Friday, 11 September 2020

A Woman of Substance

Years ago I came across a book called 'The Woman of Substance' by Barbara Taylor Bradford. As a child of six, I thought the book was about my mother.

From the beginning I knew mom was special. It wasn't just because she was my mother, there was something that set her apart from the rest. Maybe it was the steely determination she had to succeed no matter what the odds or the innate strength which got her through 10 years of domestic violence. Or maybe just the fact that being optimistic and cheerful came so naturally to her.

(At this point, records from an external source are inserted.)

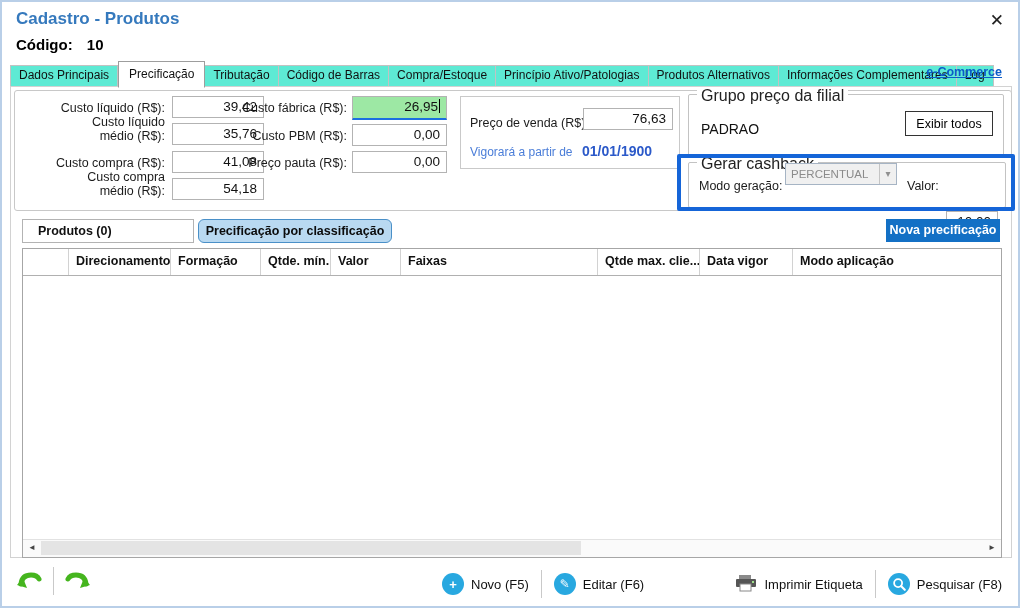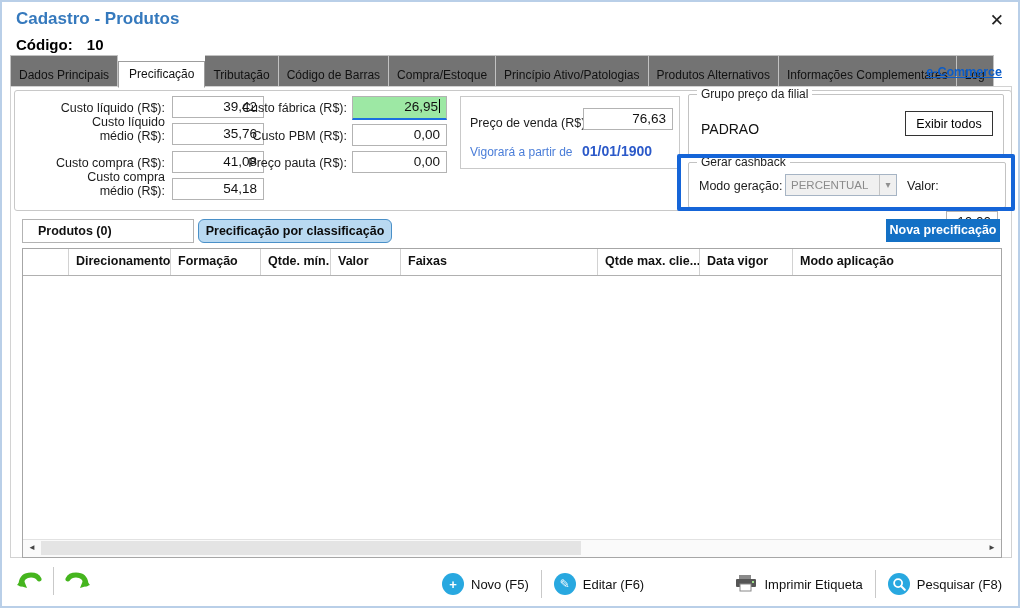--- a/index.html
+++ b/index.html
@@ -13,8 +13,8 @@
   .fieldset{position:absolute;border:1px solid #c3c3c3;border-radius:2px;}
   
   #tabbar{position:absolute;left:8px;top:60px;right:118px;height:25px;display:flex;align-items:flex-end;}
-  .tab{font-size:12px;color:#111;background:#737373;border:1px solid #c2c2c2;border-left:none;
-       padding:12px 8px 4px 8px;height:14px;line-height:14px;white-space:nowrap;cursor:pointer;}
+  .tab{font-size:12px;color:#111;background:#5eead4;border:1px solid #c2c2c2;border-left:none;
+       padding:2px 8px 4px 8px;height:14px;line-height:14px;white-space:nowrap;cursor:pointer;}
   .tab:first-child{border-left:1px solid #c2c2c2;}
   .tab.active{background:#fff;border:1px solid #9d9d9d;border-bottom:1px solid #fff;
        padding:5px 10px 6px 10px;margin-bottom:-1px;position:relative;z-index:3;}

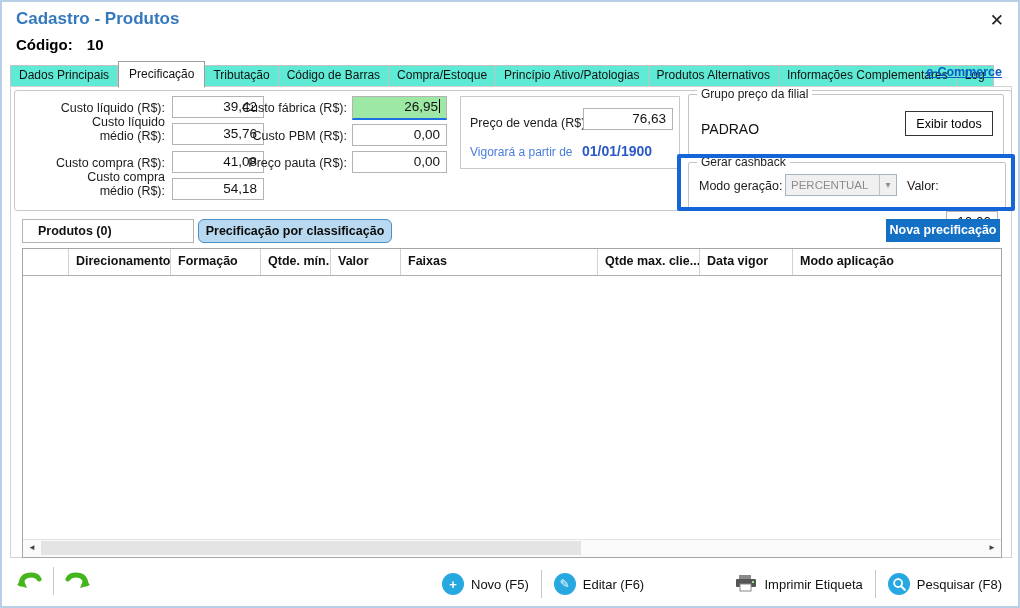--- a/index.html
+++ b/index.html
@@ -9,7 +9,7 @@
   .inp{border:1px solid #b3b3b3;background:#fff;font-size:13.5px;color:#111;text-align:right;
        padding:2px 6px;box-sizing:border-box;height:22px;line-height:16px;}
   .grpbox{border:1px solid #c8c8c8;border-radius:3px;background:#fff;}
-  .legend{position:absolute;top:-8px;left:8px;background:#fff;padding:0 4px;font-size:12px;color:#222;}
+  .legend{position:absolute;top:-8px;left:8px;background:#fff;padding:0 4px;font-size:16px;color:#222;}
   .fieldset{position:absolute;border:1px solid #c3c3c3;border-radius:2px;}
   
   #tabbar{position:absolute;left:8px;top:60px;right:118px;height:25px;display:flex;align-items:flex-end;}

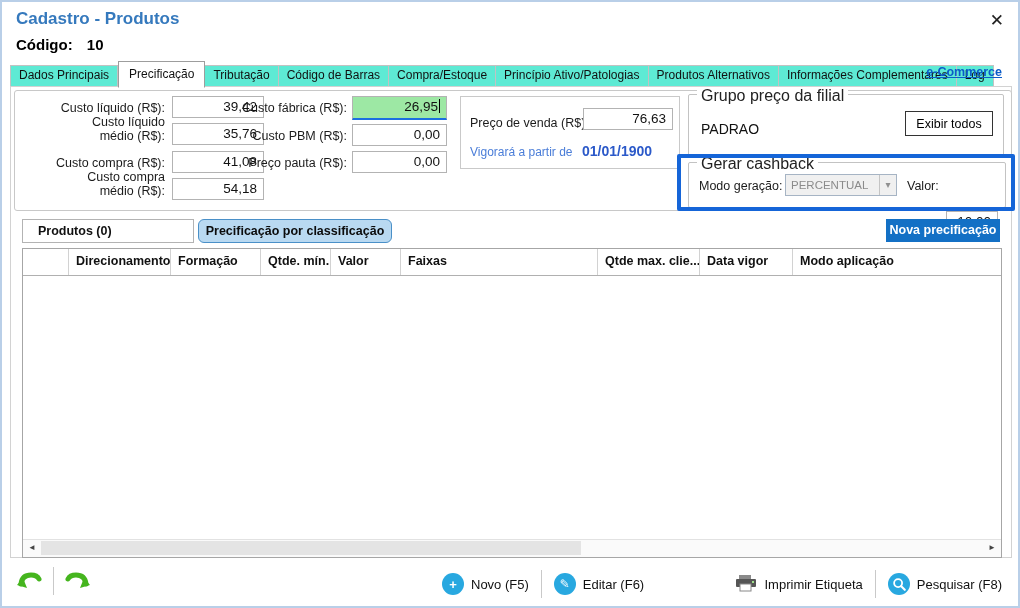--- a/index.html
+++ b/index.html
@@ -102,7 +102,7 @@
   <div class="fieldset" style="left:686px;top:160px;width:316px;height:44px;">
     <span class="legend">Gerar cashback</span>
     <div class="abs lbl" style="left:10px;top:16px;">Modo geração:</div>
-    <div class="select abs" style="left:96px;top:11px;width:112px;">
+    <div class="select abs" style="left:96px;top:0;width:112px;">
       <span class="txt">PERCENTUAL</span>
       <span class="arr">▾</span>
     </div>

I would often look at her and wonder why she wasn't embittered at the tough set of cards dealt out to her. In fact, there were times I even resented her optimism, mainly because I couldn't relate to it. We have had our share of arguments and fights where I often accused her of being a Saint!!

It is only now, after becoming a mother myself that I realise that she is as human as any of us. What makes her different is the absolute belief she has that good karma will always pay off and that bad times cannot last forever.

I wasn't the easiest child to bring up for a single parent. I went through my rebellious phase which lasted well beyond my teens. I also went through a I-don't-care-what-you-think phase where I would listen to everything she said with disdain and dismiss it. I must have caused her a lot of grief at times but there was never a time when I went to bed without knowing that she was there for me.

Mom is my go-to for every crises, big or small. I am often guilty of firing the gun from her shoulder at several unpleasant tasks. I am fully prepared my daughter will return the favor as she grows up!! Mom calls it the law of karma :)

Mom is someone who believes in absolute communication. According to her anything that is bottled up can only lead to a physical manifestation of disease. Because it was just the two of us for the longest time, she never concealed anything from me. I vividly remember how at the beginning of each month, we would sit together and make envelopes - rent, gas, electricity, water. With the meagre amount leftover, mom and I would decide what to spend it on-fruits or a meal out or maybe a visit to our then favourite market, Sarojini Nagar. While those days were hard; I was in college and mom was the sole earning member, they taught me valuable life lessons.

From mom I have learned that it's okay to be scared. It's natural to be upset or feel low. It's okay to want to give up. And it's normal to cry during bad times. Maybe because of this I have grown up with very little residue from the years of violence I witnessed. It was mom who kept me grounded, and still does.

Years ago, I came across these lines "The best things to give your children are Roots and Wings." I would say that my upbringing epitomized these lines. There have been many mistakes I have made; as a parent it must have been terribly hard for mom to stand by and not interfere. Yet she let me chart my own course and find my way through it all. Today she is my biggest supporter and greatest support.

It might sound clichéd to say that she is my inspiration, but she truly is. There are many things I want to emulate when it comes to her, hopefully I'll be able to by the time I am her age. Of all the people I have met in life, she is truly what I call A Woman of Substance.